Use AWK to search through fasta file, given a second file containing sequence names

Asked 20/7, 2016 at 21:45 Answered 20/7, 2016 at 22:27

I have a 2 files. One is a fasta file contain multiple fasta sequences, while another file includes the names of candidate sequences I want to search (file Example below).

seq.fasta

>Clone_18
GTTACGGGGGACACATTTTCCCTTCCAATGCTGCTTTCAGTGATAAATTGAGCATGATGGATGCTGATAATATCATTCCCGTGT
>Clone_23
GTTACGGGGGGCCGAAAAACACCCAATCTCTCTCTCGCTGAAACCCTACCTGTAATTTGCCTCCGATAGCCTTCCCCGGTGA
>Clone_27-1
GTTACGGGGACCACACCCTCACACATACAAACACAAACACTTCAAGTGACTTAGTGTGTTTCAGCAAAACATGGCTTC
>Clone_27-2
GTTACGGGGACCACACCCTCACACATACAAACACAAACACTTCAAGTGACTTAGTGTGTTTCAGCAAAACATGGCTTCGTTTTGTTCTAGATTAACTATCAGTTTGGTTCTGTTTGTCCTCGTACTGGGTTGTGTCAATGCACAACTT
>Clone_34-1
GTTACGGGGGAATAACAAAACTCACCAACTAACAACTAACTACTACTTCACTTTTCAACTACTTTACTACAATACTAAGAATGAAAACCATTCTCCTCATTATCTTTGCTCTCGCTCTTTTCACAAGAGCTCAAGTCCCTGGCTACCAAGCCATCG
>Clone_34-3
GTTACGGGGGAATAACAAAACTCACCAACTAACAACTAACTACTACTTCACTTTTCAACTACTTTACTACAATACTAAGAATGAAAACCATTCTCCTCATTATCTTTGCTCTCGCTCTTTTCACAAGAGCTCAAGTCCCTGGCTACCAAGCCATCGATATCGCTGAAGCCCAATC
>Clone_44-1
GTTACGGGGGAATCCGAATTCACAGATTCAATTACACCCTAAAATCTATCTTCTCTACTTTCCCTCTCTCCATTCTCTCTCACACACTGTCACACACATCC
>Clone_44-3
GTTACGGGGGAATCCGAATTCACAGATTCAATTACACCCTAAAATCTATCTTCTCTACTTTCCCTCTCTCCATTCTCTCTCACACACTGTCACACACATCCCGGCAGCGCAGCCGTCGTCTCTACCCTTCACCAGGAATAAGTTTATTTTTCTACTTAC

name.txt

Clone_23
Clone_27-1

I want to use AWK to search through the fasta file, and obtain all the fasta sequences for given candidates whose names were saved in another file.

awk 'NR==FNR{a[$1]=$1} BEGIN{RS="\n>"; FS="\n"} NR>FNR {if (match($1,">")) {sub(">","",$1)} for (p in a) {if ($1==p) print ">"$0}}' name.txt seq.fasta

The problem is that I can only extract the sequence of first candidate in name.txt, like this

>Clone_23
GTTACGGGGGGCCGAAAAACACCCAATCTCTCTCTCGCTGAAACCCTACCTGTAATTTGCCTCCGATAGCCTTCCCCGGTGA

Can anyone help to fix one-line awk command above?

Rachellrachelle answered 20/7, 2016 at 21:45 Comment(5)

You radically changed the question after answers have been posted. I've rolled that back. Please post a new question in that case. (And show what you've tried to adapt from the answers you got here) – Wrecker 20/7, 2016 at 22:58

I can only post 1 question in 90 mins.
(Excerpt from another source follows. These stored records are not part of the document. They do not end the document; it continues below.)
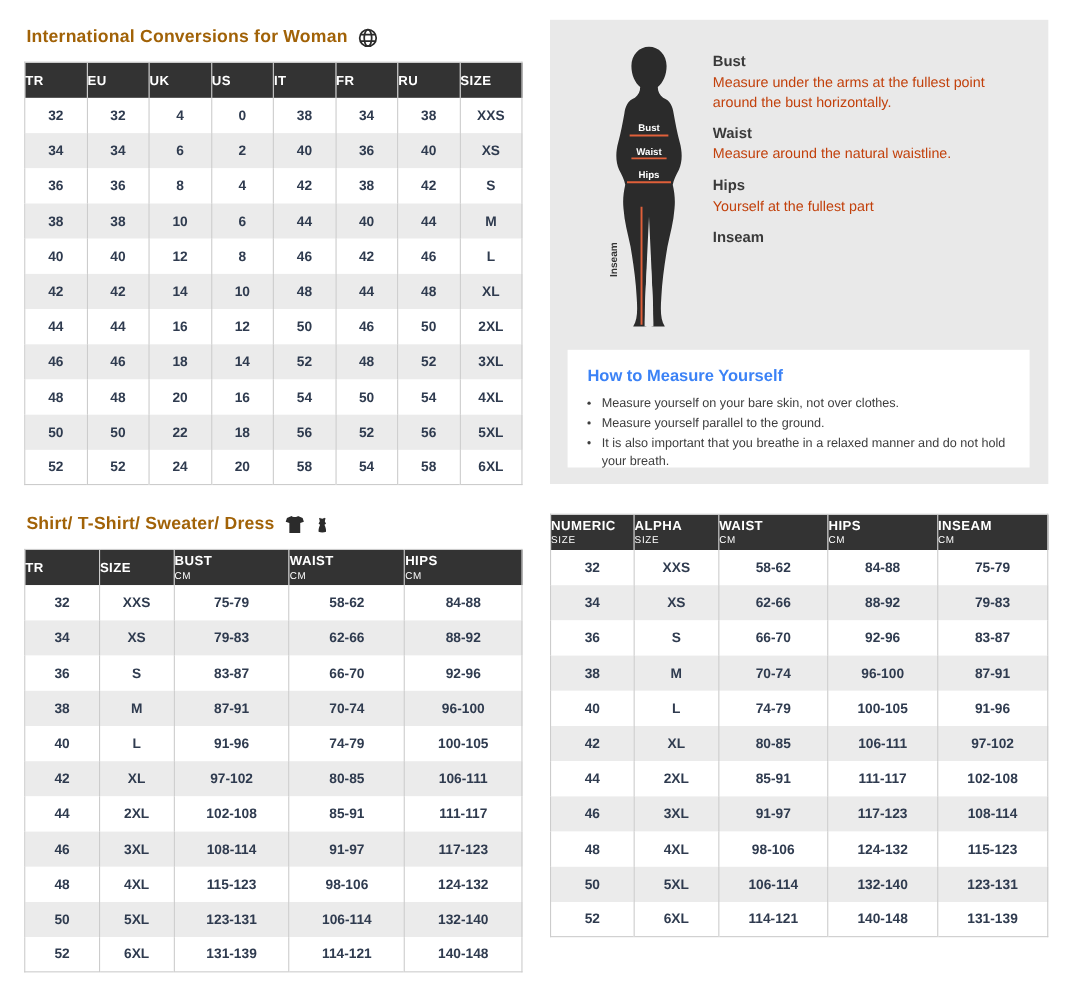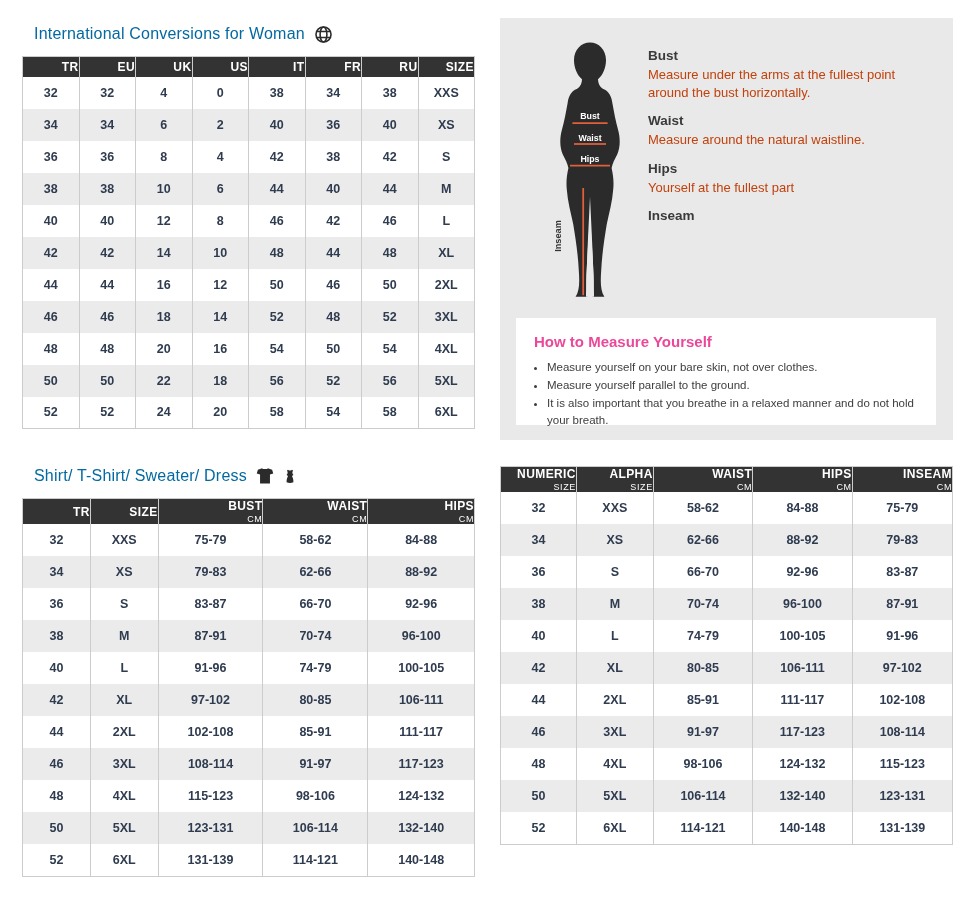--- a/index.html
+++ b/index.html
@@ -14,8 +14,8 @@
 
   .section-title {
     display:flex; align-items:center; gap:9px;
-    font-size:16px; font-weight:normal; color:#0369a1;
-    margin:0 0 12px 12px; height:20px; letter-spacing:0.2px;
+    font-size:16px; font-weight:bold; color:#a16207;
+    margin:0 0 12px 2px; height:20px; letter-spacing:0.2px;
   }
   .section-title .icon { display:inline-flex; align-items:center; }
 

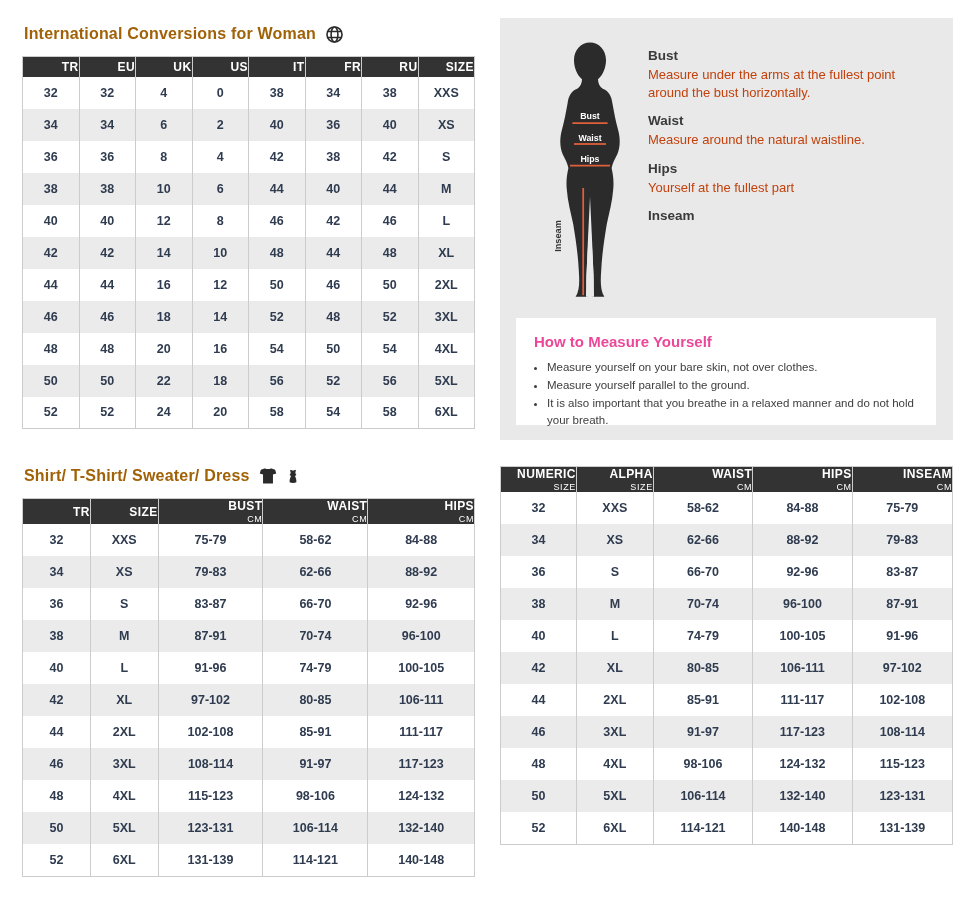--- a/index.html
+++ b/index.html
@@ -25,8 +25,8 @@
   }
   table.sz-table th {
     background:#333333; color:#ffffff; font-weight:bold;
-    font-size:12px; letter-spacing:0.4px; text-align:right;
-    border-left:1px solid #cccccc; padding:0; height:20px; vertical-align:middle;
+    font-size:12px; letter-spacing:0.4px; text-align:left;
+    border-left:1px solid #cccccc; padding:0; height:32px; vertical-align:middle;
   }
   table.sz-table th:first-child { border-left:none; }
   table.sz-table .th-sub { display:block; font-size:9px; font-weight:normal; letter-spacing:0.6px; margin-top:1px; }

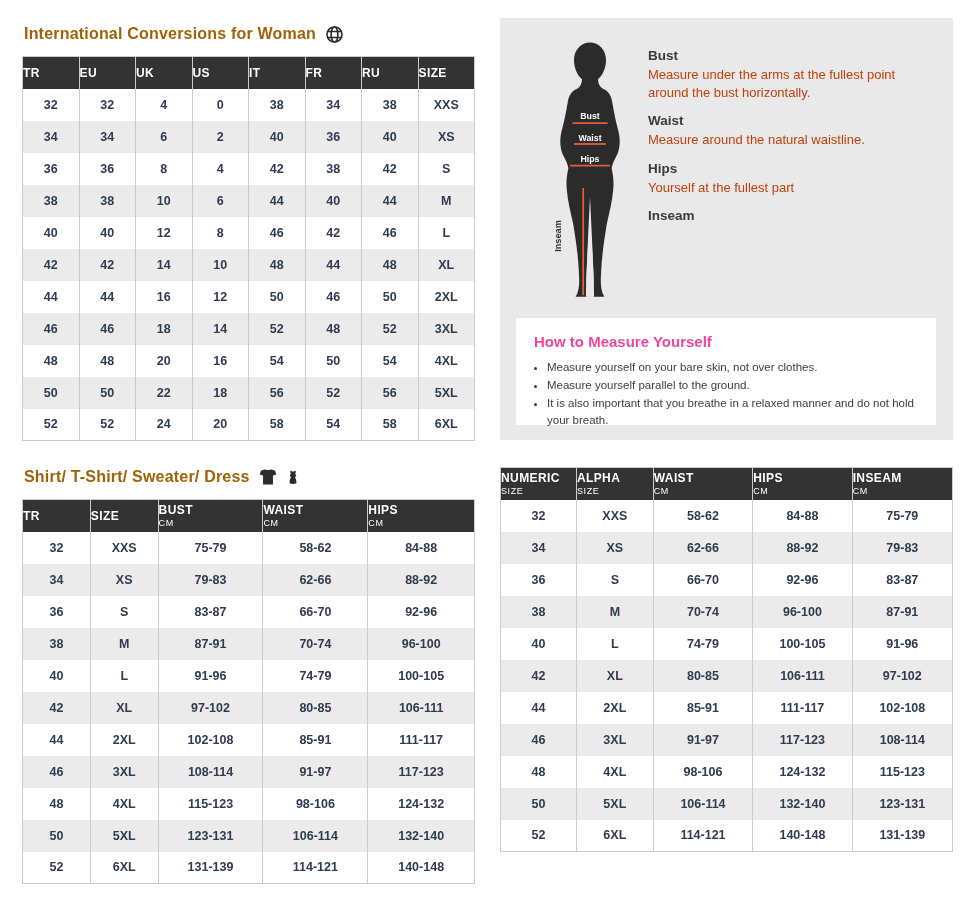--- a/index.html
+++ b/index.html
@@ -59,7 +59,7 @@
     position:absolute; left:16px; right:17px; top:300px; bottom:15px;
     background:#ffffff; padding:13px 18px;
   }
-  .howto h3 { margin:2px 0 9px 0; font-size:15px; color:#ec4899; }
+  .howto h3 { margin:2px 0 9px 0; font-size:15px; color:#3b82f6; }
   .howto ul { margin:0; padding-left:13px; }
   .howto li { font-size:11.5px; color:#3d3d3d; line-height:1.55; }
 </style>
Can I post new example in Answer session? – Rachellrachelle 20/7, 2016 at 23:6

Well, it actually recommends using comments or re-edit question (since I need to use format to show the example) – Rachellrachelle 20/7, 2016 at 23:7

No that would be deleted by moderators. What about using the 90mins to think about a solution on your own? I guess they are meant for that. Actually it's just 30mins, since you asked this an hour ago. – Wrecker 20/7, 2016 at 23:8

I'd recommend using the time to come up with a truly representative example so we don't waste more time trying to help you solve a problem you don't have. – Elysium 20/7, 2016 at 23:20

If it is ok or even desired to print the name as well, you can simply use grep:

grep -Ff name.txt -A1 a.fasta

-f name.txt picks patterns from name.txt
-F treats them as literal strings rather than regular expressions
A1 prints the matching line plus the subsequent line

If the names are not desired in output I would simply pipe to another grep:

above_command | grep -v '>'

An awk solution can look like this:

awk 'NR==FNR{n[$0];next} substr($0,2) in n && getline' name.txt a.fasta

Better explained in a multiline version:

# True as long as we are reading the first file, name.txt
NR==FNR {
    # Store the names in the array 'n'
    n[$0]
    next
}

# I use substr() to remove the leading `>` and check if the remaining
# string which is the name is a key of `n`. getline retrieves the next line
# If it succeeds the condition becomes true and awk will print that line
substr($0,2) in n && getline

Wrecker answered 20/7, 2016 at 21:49 Comment(12)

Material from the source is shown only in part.